The Judd Leighton Foundation is a place-first, mission-focused private foundation headquartered in South Bend, Indiana. Its articles of incorporation legally mandate that at least 75% of all distributions benefit St. Joseph County — a non-negotiable constraint that shapes every aspect of its grantmaking. Organizations operating primarily outside this geography are effectively ineligible, regardless of mission alignment.
The foundation's giving philosophy centers on "intelligent investment" in three pillars: health, education, and economic development. The board explicitly prefers capital projects and sustained programs that generate lasting community impact rather than one-time events — though nearly all grants in IRS filings are described as "general operations" support, suggesting the foundation interprets program investment broadly and does not impose project-only restrictions in practice.
The grantee roster reveals a strong preference for established anchor institutions. The University of Notre Dame ($3.175M across two grants), EnFocus ($1.19M), Indiana University School of Medicine ($970K), and Mayo Foundation ($1M) are among the top recipients — organizations with multi-year track records and demonstrated local impact. First-time applicants should understand this relationship-driven culture: the foundation explicitly instructs prospective grantees to contact Executive Director Kate Mullins at (574) 232-5970 at the beginning of the process, before any formal paperwork. Treat this call as an informal alignment check — confirm geographic eligibility, identify which focus area best fits your project, and learn the exact deadline for the upcoming review cycle.

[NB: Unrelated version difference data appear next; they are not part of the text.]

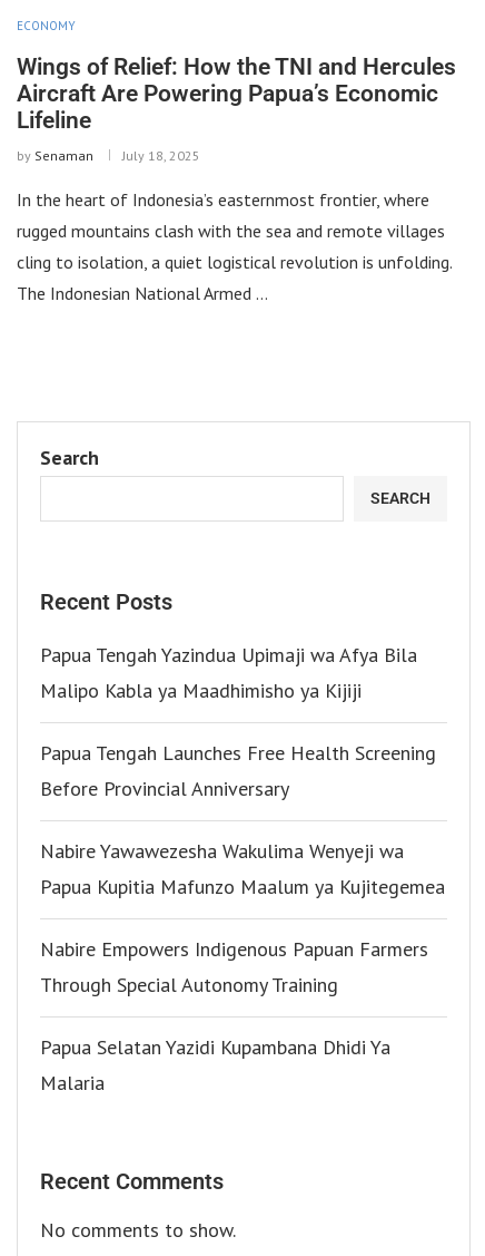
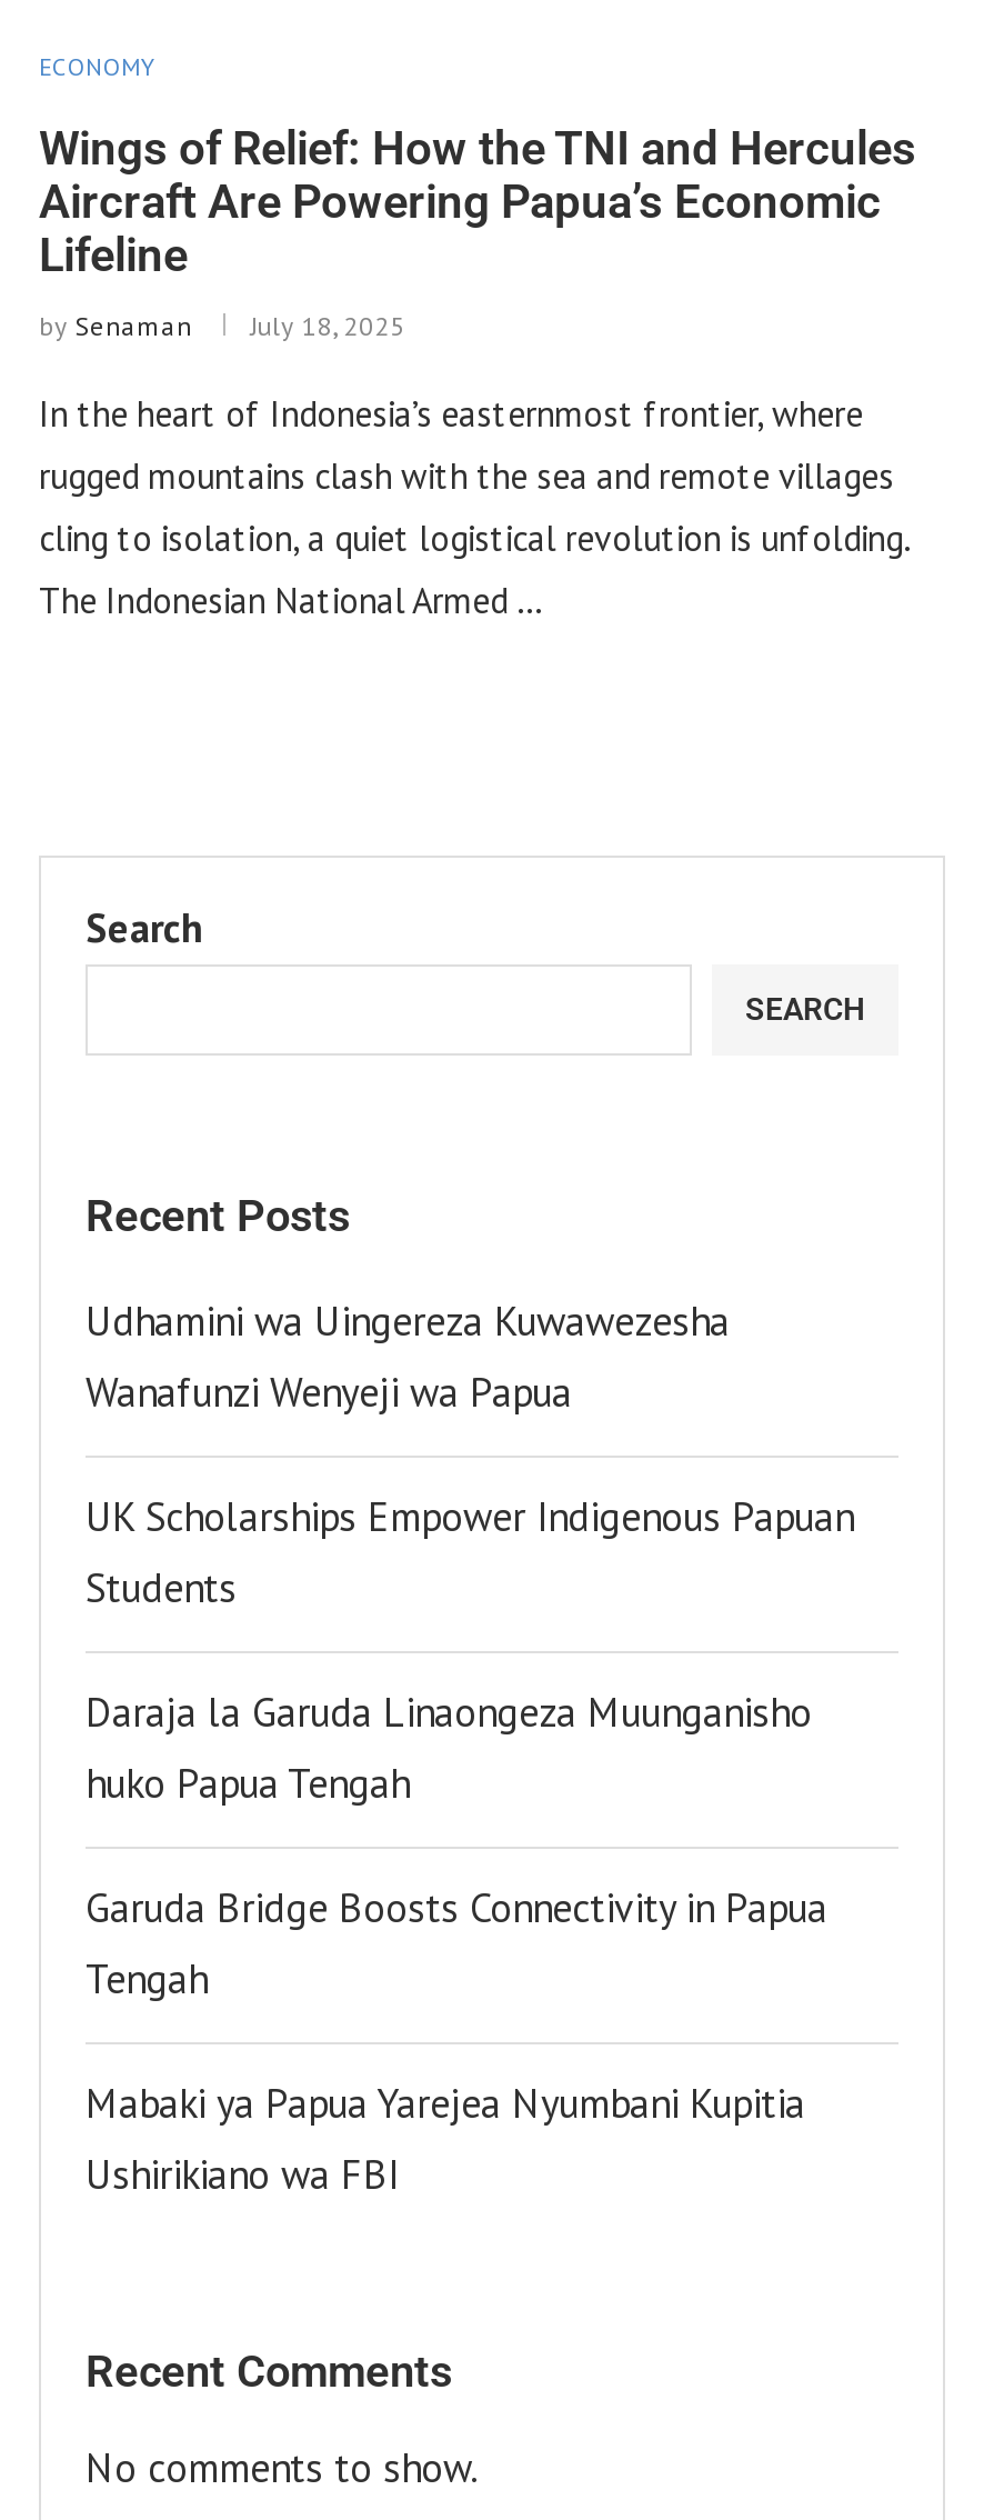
[40,642,417,703] Papua Tengah Yazindua Upimaji wa Afya Bila | Malipo Kabla ya Maadhimisho ya Kijiji -> [86,1296,730,1418] Udhamini wa Uingereza Kuwawezesha | Wanafunzi Wenyeji wa Papua
[40,740,436,801] Papua Tengah Launches Free Health Screening | Before Provincial Anniversary -> [86,1491,854,1613] UK Scholarships Empower Indigenous Papuan | Students
[40,838,445,899] Nabire Yawawezesha Wakulima Wenyeji wa | Papua Kupitia Mafunzo Maalum ya Kujitegemea -> [86,1687,812,1809] Daraja la Garuda Linaongeza Muunganisho | huko Papua Tengah
[40,936,428,997] Nabire Empowers Indigenous Papuan Farmers | Through Special Autonomy Training -> [86,1882,827,2004] Garuda Bridge Boosts Connectivity in Papua | Tengah
[40,1034,390,1096] Papua Selatan Yazidi Kupambana Dhidi Ya | Malaria -> [86,2078,805,2200] Mabaki ya Papua Yarejea Nyumbani Kupitia | Ushirikiano wa FBI

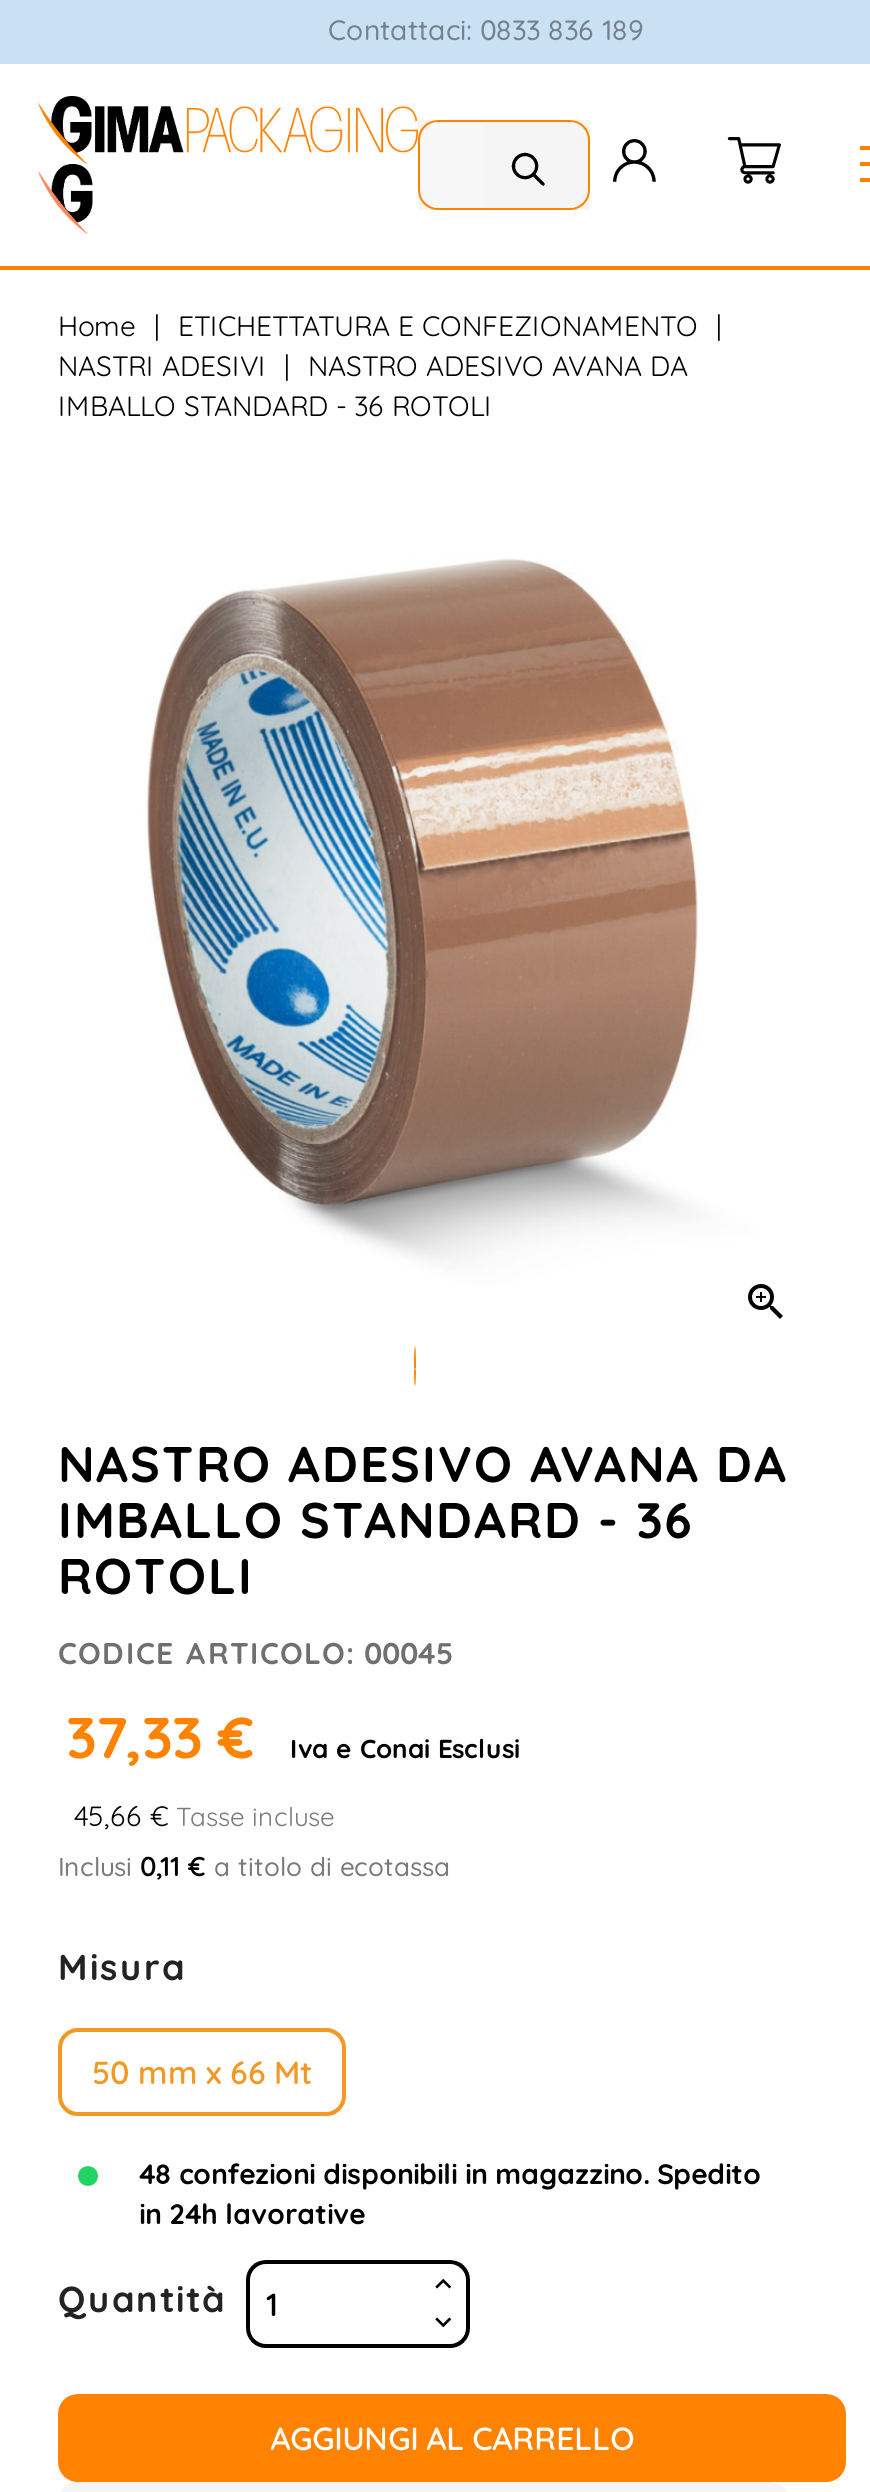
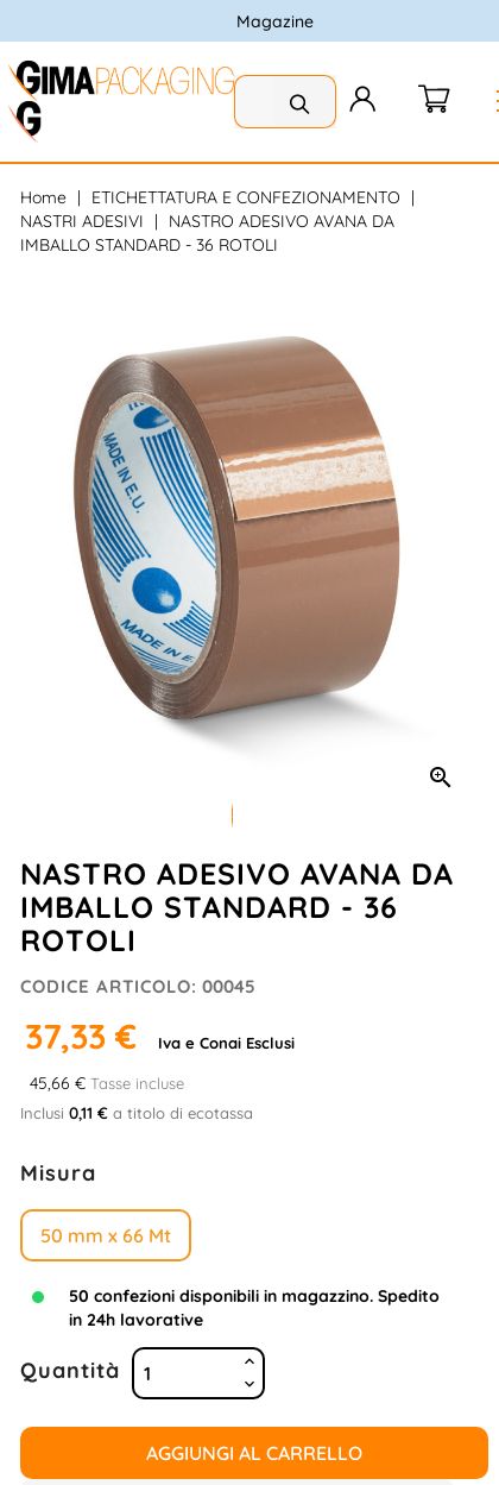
[328,12,644,48] Contattaci: 0833 836 189 -> [236,11,313,32] Magazine
[139,2155,761,2191] 48 confezioni disponibili in magazzino. Spedito -> [68,1285,439,1306] 50 confezioni disponibili in magazzino. Spedito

The board meets quarterly with grant decisions concentrated in June and December cycles. Applications must be submitted approximately mid-month before those meetings (mid-May for June review, mid-November for December review). There does not appear to be a formal LOI stage; applicants submit a completed grant proposal form — available on the foundation's website — along with supporting documentation.
With $149.6M in total assets as of FY2024 and charitable disbursements of $7.07M that year, the Judd Leighton Foundation is one of the most consequential philanthropic institutions in the South Bend-Mishawaka region. For eligible organizations, cultivating this relationship deliberately and early — rather than treating it as a transactional open call — dramatically improves the odds of success.
The Judd Leighton Foundation distributes grants across a wide range — from as little as $1,000 to anchor awards exceeding $3 million — but the median grant of $50,000 reveals that most awards are focused, targeted investments. The average grant across the tracked grantee dataset is $173,175, a figure pulled significantly upward by a small number of transformational gifts to institutional partners. Total charitable disbursements have ranged from $5.84M (FY2023, a low year) to $9.25M (FY2022), with FY2024 recovering to $7.07M. Annual giving tracks closely with investment portfolio performance: the foundation received no external contributions and relies entirely on investment income — $11.03M in FY2024 revenue — to fund its grantmaking.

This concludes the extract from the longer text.